+++ LISTED ENTRIES
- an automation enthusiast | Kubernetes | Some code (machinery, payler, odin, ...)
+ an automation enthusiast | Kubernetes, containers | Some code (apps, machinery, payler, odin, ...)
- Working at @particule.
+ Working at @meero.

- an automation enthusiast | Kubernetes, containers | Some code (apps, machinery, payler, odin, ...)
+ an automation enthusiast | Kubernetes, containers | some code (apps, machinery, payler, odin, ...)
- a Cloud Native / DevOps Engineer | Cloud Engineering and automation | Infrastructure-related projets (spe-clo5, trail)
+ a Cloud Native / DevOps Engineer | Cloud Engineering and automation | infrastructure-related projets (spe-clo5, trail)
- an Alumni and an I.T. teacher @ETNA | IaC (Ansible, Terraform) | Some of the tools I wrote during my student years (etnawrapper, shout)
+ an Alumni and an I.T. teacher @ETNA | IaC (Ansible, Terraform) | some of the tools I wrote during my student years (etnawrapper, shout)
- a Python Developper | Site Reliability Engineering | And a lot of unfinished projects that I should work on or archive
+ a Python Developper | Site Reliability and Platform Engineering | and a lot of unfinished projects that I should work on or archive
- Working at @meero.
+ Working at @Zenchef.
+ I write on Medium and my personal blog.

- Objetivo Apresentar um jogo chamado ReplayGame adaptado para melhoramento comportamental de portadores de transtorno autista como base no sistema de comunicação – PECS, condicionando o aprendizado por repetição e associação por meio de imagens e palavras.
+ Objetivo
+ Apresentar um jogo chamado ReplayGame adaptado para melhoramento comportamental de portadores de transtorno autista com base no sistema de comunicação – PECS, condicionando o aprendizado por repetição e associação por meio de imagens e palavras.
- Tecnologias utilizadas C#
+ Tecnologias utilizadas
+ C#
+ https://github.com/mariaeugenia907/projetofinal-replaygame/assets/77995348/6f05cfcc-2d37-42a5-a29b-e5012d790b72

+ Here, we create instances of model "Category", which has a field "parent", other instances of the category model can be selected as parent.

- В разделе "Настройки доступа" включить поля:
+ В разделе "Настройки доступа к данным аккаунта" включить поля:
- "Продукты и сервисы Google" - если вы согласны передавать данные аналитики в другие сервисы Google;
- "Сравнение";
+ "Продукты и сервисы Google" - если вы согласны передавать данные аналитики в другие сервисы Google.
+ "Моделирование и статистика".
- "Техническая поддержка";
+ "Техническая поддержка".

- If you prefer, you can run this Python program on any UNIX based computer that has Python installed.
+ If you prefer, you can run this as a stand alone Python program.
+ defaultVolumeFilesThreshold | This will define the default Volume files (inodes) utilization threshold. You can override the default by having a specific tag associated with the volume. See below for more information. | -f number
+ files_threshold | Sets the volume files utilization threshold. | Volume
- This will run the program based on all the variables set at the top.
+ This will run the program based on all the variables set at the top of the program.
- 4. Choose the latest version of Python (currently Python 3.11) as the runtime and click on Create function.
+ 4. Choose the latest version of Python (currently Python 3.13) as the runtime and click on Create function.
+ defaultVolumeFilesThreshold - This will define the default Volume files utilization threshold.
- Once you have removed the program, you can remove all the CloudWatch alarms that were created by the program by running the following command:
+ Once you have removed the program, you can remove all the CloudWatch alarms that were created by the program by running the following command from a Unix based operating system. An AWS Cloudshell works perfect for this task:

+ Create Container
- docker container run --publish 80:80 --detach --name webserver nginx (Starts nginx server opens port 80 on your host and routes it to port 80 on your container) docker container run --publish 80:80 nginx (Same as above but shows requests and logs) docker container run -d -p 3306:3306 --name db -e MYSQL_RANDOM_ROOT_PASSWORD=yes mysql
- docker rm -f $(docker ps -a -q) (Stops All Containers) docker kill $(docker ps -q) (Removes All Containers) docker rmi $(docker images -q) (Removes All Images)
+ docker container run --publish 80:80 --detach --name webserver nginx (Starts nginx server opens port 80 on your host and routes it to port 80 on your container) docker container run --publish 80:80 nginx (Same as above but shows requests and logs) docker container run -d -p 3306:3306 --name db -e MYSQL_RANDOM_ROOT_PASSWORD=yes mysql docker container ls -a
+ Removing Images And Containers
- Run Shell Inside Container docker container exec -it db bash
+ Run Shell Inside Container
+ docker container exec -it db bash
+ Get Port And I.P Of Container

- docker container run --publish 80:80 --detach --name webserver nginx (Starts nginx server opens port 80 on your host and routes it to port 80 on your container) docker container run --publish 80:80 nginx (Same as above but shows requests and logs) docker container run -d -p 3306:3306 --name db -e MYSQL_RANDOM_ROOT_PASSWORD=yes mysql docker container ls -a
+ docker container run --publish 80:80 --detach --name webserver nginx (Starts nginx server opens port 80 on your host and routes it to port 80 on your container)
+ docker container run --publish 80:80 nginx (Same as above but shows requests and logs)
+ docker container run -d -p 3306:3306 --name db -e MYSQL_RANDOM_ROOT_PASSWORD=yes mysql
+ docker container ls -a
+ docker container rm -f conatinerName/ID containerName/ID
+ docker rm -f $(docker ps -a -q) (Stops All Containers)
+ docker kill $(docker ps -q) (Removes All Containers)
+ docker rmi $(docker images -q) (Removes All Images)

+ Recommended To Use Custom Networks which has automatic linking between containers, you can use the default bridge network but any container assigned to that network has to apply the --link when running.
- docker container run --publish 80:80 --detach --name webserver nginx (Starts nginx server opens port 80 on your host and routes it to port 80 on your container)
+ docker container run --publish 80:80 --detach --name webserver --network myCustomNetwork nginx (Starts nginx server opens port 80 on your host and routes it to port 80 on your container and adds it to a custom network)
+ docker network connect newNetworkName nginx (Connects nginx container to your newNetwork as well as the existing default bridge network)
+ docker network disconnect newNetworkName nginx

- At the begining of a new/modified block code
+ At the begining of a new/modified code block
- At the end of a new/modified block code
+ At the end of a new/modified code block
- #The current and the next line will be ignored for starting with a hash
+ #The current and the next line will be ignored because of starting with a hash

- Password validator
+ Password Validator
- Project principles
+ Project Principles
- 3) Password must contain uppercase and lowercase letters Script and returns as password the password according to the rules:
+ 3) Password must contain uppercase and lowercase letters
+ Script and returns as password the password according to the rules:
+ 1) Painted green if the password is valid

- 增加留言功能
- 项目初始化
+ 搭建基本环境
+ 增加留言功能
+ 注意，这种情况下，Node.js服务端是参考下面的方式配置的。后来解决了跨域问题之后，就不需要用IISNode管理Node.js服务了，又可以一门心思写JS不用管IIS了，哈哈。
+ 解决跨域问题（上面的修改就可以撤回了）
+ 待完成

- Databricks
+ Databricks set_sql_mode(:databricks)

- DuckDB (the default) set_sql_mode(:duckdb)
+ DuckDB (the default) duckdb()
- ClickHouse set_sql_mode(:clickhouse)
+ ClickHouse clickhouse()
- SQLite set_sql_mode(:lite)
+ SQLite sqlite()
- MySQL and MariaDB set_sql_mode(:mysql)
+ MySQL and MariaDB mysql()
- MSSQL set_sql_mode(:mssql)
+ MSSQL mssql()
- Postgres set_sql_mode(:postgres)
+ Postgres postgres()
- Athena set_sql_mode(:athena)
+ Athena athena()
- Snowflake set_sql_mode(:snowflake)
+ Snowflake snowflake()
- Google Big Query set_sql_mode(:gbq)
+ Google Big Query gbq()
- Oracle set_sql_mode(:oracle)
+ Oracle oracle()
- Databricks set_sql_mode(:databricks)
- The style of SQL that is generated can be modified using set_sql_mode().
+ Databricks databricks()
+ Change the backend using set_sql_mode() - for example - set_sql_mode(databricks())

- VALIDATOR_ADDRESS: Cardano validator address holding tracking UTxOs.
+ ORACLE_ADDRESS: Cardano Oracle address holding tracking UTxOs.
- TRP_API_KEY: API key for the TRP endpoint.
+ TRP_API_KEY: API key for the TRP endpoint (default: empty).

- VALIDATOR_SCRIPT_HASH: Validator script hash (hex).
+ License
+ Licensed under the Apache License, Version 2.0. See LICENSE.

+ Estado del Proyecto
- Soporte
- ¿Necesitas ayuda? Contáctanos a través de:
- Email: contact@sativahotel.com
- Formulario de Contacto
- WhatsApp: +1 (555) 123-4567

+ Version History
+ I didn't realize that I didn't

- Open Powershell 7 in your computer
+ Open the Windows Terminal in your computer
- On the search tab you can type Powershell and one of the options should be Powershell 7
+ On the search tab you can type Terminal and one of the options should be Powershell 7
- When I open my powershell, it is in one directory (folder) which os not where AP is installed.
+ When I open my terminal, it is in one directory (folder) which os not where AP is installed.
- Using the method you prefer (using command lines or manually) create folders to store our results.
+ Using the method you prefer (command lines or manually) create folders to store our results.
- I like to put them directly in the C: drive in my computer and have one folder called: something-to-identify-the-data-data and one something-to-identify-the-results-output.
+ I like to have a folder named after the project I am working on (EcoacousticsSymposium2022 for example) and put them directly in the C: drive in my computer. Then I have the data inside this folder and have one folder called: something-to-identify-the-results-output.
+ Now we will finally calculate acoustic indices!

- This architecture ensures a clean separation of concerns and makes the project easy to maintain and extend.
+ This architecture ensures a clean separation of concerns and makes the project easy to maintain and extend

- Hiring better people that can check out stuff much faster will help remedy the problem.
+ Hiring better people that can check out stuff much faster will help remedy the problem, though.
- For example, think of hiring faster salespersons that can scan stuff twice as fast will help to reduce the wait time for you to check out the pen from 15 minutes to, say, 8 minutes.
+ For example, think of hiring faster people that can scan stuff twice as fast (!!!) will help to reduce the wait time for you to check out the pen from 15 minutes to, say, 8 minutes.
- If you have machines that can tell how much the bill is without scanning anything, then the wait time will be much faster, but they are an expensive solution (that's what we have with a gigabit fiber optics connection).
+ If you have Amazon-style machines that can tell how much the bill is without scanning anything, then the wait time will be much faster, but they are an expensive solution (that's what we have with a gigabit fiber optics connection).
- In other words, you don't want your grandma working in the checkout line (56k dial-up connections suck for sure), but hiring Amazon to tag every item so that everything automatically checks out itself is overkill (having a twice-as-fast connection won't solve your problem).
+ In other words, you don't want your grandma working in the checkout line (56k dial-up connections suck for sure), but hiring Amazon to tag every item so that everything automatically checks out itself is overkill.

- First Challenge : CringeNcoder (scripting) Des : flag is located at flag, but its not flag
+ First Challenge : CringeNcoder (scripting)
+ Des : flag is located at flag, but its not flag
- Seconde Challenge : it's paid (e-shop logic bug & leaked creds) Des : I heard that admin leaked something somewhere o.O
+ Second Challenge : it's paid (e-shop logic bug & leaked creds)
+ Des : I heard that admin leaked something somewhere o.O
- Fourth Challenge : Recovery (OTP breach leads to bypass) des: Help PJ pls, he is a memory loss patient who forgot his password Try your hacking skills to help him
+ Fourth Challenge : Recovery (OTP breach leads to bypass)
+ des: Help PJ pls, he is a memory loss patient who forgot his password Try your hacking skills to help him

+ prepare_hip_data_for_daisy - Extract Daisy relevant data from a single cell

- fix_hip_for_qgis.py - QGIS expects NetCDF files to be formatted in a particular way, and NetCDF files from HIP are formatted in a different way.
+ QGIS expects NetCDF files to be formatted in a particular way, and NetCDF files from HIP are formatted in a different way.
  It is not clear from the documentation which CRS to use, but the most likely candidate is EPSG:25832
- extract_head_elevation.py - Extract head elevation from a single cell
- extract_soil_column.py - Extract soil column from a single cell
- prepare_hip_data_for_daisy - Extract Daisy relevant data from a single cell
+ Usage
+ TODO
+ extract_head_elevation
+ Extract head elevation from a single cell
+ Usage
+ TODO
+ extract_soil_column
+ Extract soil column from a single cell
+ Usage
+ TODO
++++++
[REQUIREMENT]
Return every line from the entries above that includes the word "repetição".

[RESPONSE AREA]
- Objetivo Apresentar um jogo chamado ReplayGame adaptado para melhoramento comportamental de portadores de transtorno autista como base no sistema de comunicação – PECS, condicionando o aprendizado por repetição e associação por meio de imagens e palavras.
+ Apresentar um jogo chamado ReplayGame adaptado para melhoramento comportamental de portadores de transtorno autista com base no sistema de comunicação – PECS, condicionando o aprendizado por repetição e associação por meio de imagens e palavras.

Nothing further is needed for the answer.